The listless Khan began to grow thin, and his anxious prime minister sent out an edict: the childless Khan will make whoever finds the blue swan his heir. All the heroes, priests, sailors, wanderers and scholars in the land heard the news.
Finally, one day, a guard reported to the prime minister that a young man claimed to have found the blue swan, and was waiting outside the Forbidden City. But once brought into the Forbidden City, the young man was never seen again. In fact, “The Khan was already dead. The generals and ministers planned to install the prime minister, who had wielded the real power for years.” Chung Ming continues, “The swan never existed, nor did that blue.” It was a complete fabrication.
The G Star
No one knows where Liu Zhida went, so they all assumed he was dead. From the data we were able to retrieve, Liu Zhida’s last leap was near the G Star. The G Star is actually a massive galaxy in the process of collapsing. The physicists who have travelled there say the environment is very harsh, with neutron stars and black holes, often swallowing the quantum trajectories whole and breaking their intersand framework, forcing them to completely redraw their “grain” map.
If an intersand stop is broken during the process of quantum transmission, then the person being transmitted, and all of his information, will be erased as if he never existed at all. But Liu Zhida still persists in people’s memories, showing that he did not die in transmission. Yet he has not appeared since.
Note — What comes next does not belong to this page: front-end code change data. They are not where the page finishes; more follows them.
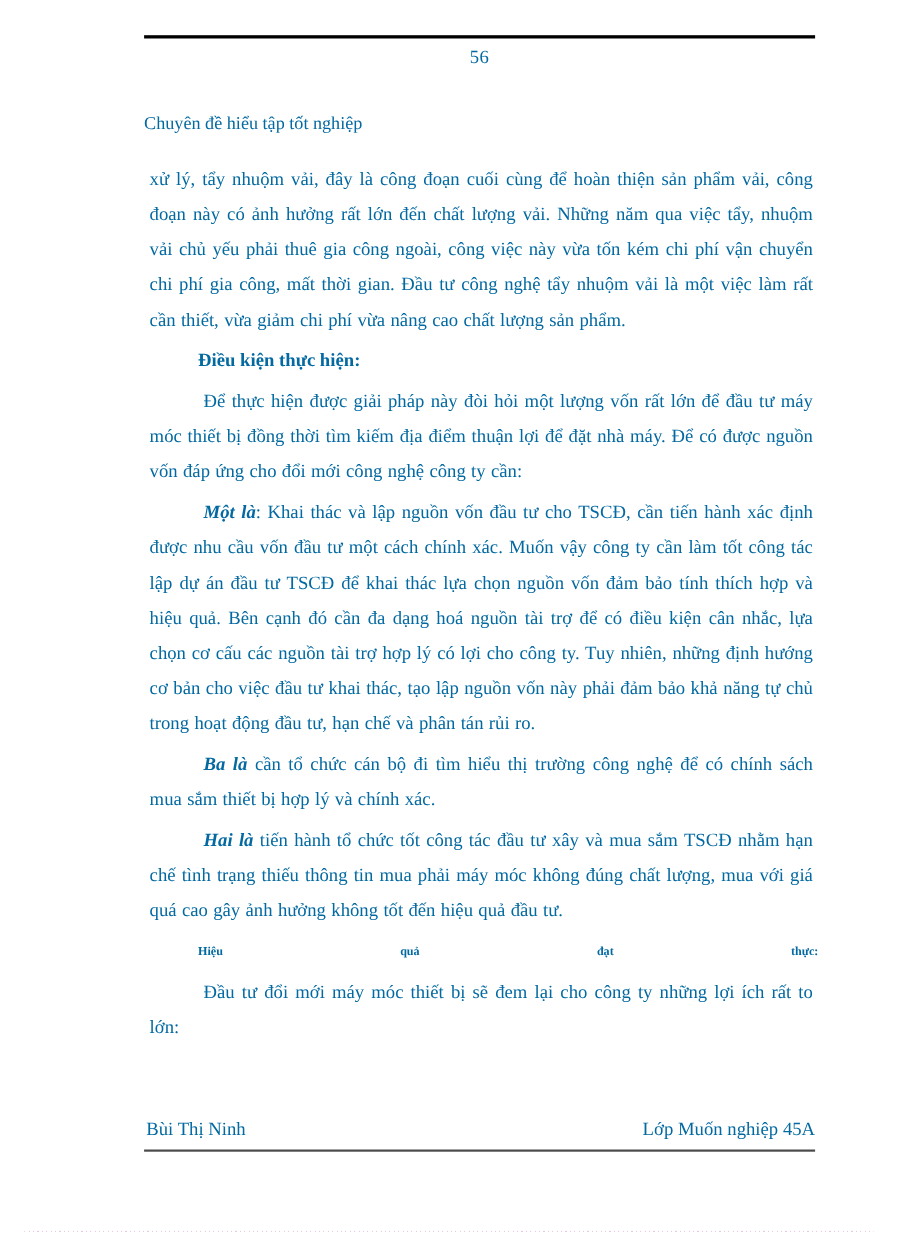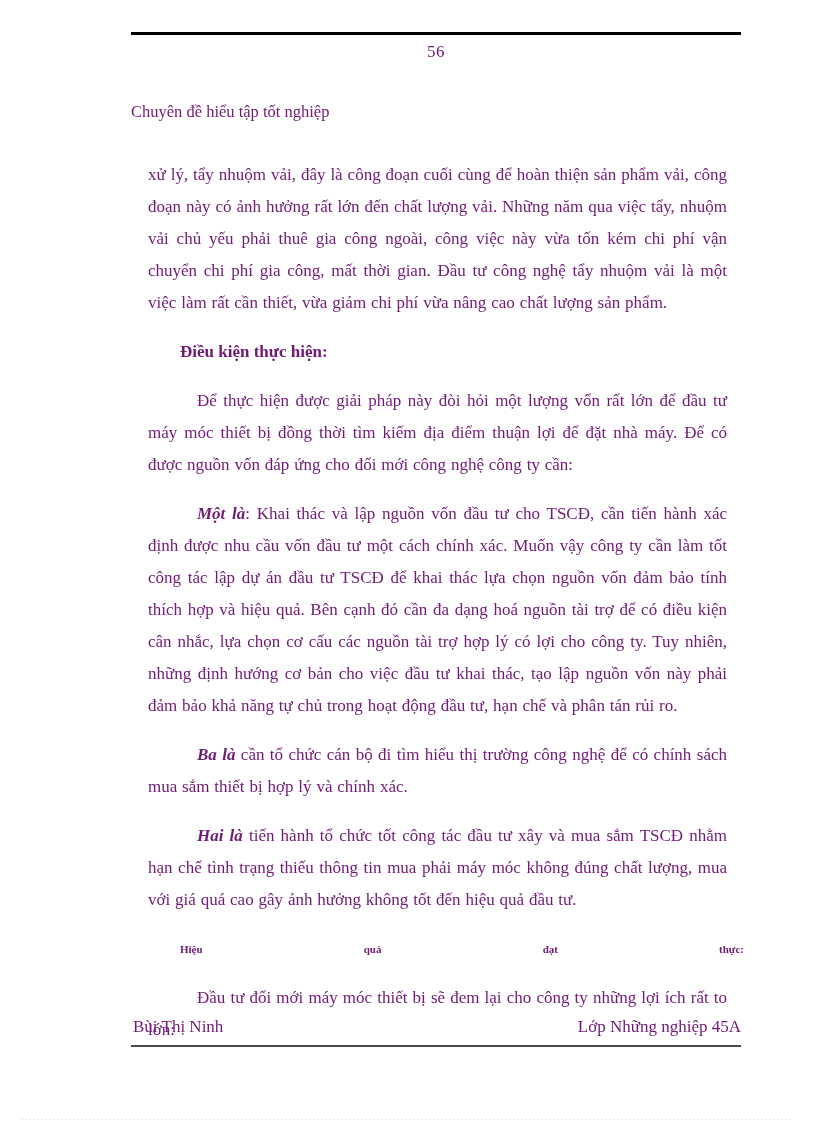--- a/index.html
+++ b/index.html
@@ -7,21 +7,21 @@
     padding: 0;
     background: #ffffff;
   }
   .page {
     position: relative;
     width: 816px;
     height: 1123px;
     background: #ffffff;
     overflow: hidden;
     font-family: "Liberation Serif", "DejaVu Serif", serif;
-    color: #701a75;
+    color: #0369a1;
   }
 
   
   .header-rule {
     position: absolute;
     left: 131px;
     top: 32px;
     width: 610px;
     height: 3px;
     background: #000000;
@@ -50,21 +50,21 @@
   }
 
   
   .body {
     position: absolute;
     left: 131px;
     top: 142px;
     width: 613px;
   }
   .para {
-    margin: 17px;
+    margin: 5px;
     font-size: 17px;
     line-height: 32px;
     text-align: justify;
     text-justify: inter-word;
     word-spacing: 0.6px;
   }
   .para.indent {
     text-indent: 49px;
   }
   
@@ -171,19 +171,19 @@
       <span>đạt</span>
       <span>thực:</span>
     </p>
 
     <p class="para indent nostretch">Đầu tư đổi mới máy móc thiết bị sẽ đem lại cho công ty những lợi ích rất to lớn:</p>
 
   </div>
 
   <div class="footer-left">Bùi Thị Ninh</div>
 
-  <div class="footer-right">Lớp Những nghiệp 45A</div>
+  <div class="footer-right">Lớp Muốn nghiệp 45A</div>
 
   <div class="footer-rule"></div>
 
   <div class="scan-artifact"></div>
 
 </div>
 
 </body></html>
He may be still alive, he may be dead, or, in the terms favored by the physicists: information about his existence is certain.
The Jellyfish People
As for those people who fear death and refuse to age, they are called “jellyfish people.” They restore themselves every thirty years. Some do it in less than twenty, while the most extreme do it every year. When you see someone on their own, skin so white they don’t even look human, they probably just finished restoration. According to the current law, “jellyfish people” do not enjoy certain rights, being that they are not entirely people. For example, they are not allowed to form families, much less have children. That is because when someone chooses not to die, they should lose the right to continue life through reproduction. Perhaps they don’t need it anymore. When the family of a “jellyfish person” dies out, they can only live alone, until gradually, people forget them, and they forget people.
It is difficult to imagine their lives, but it is said that they are humble and have many insights. After all, some of them have lived for centuries. They have witnessed things that others can only know, but never truly grasp, such as some changes over the centuries that they find entirely meaningless, people leaping from one idea to another, completely senseless arguments, banning one thing, only to ban the opposite later. Only when you reach a certain age can you clearly see the meaninglessness at the essence of history, and fall silent.
But there was somethingthat the “jellyfish people” were not expecting: there are limits to memory. Those “jellyfish people” who lived long enough gradually began to forget things from centuries before, even forgetting where they came from. They were just living, but they would forget who was doing the living. Their bodies may have been the same, but the memories stored in these bodies gradually changed. Some would even come to think that they were someone else. Later on, each time they restored, they would be like a different person. Actually, it is only in recent years that people took to calling them the “jellyfish people.” It is said there is a jellyfish called T. dohrnii that can revert to its juvenile stage and grow again. They endlessly repeat this cycle.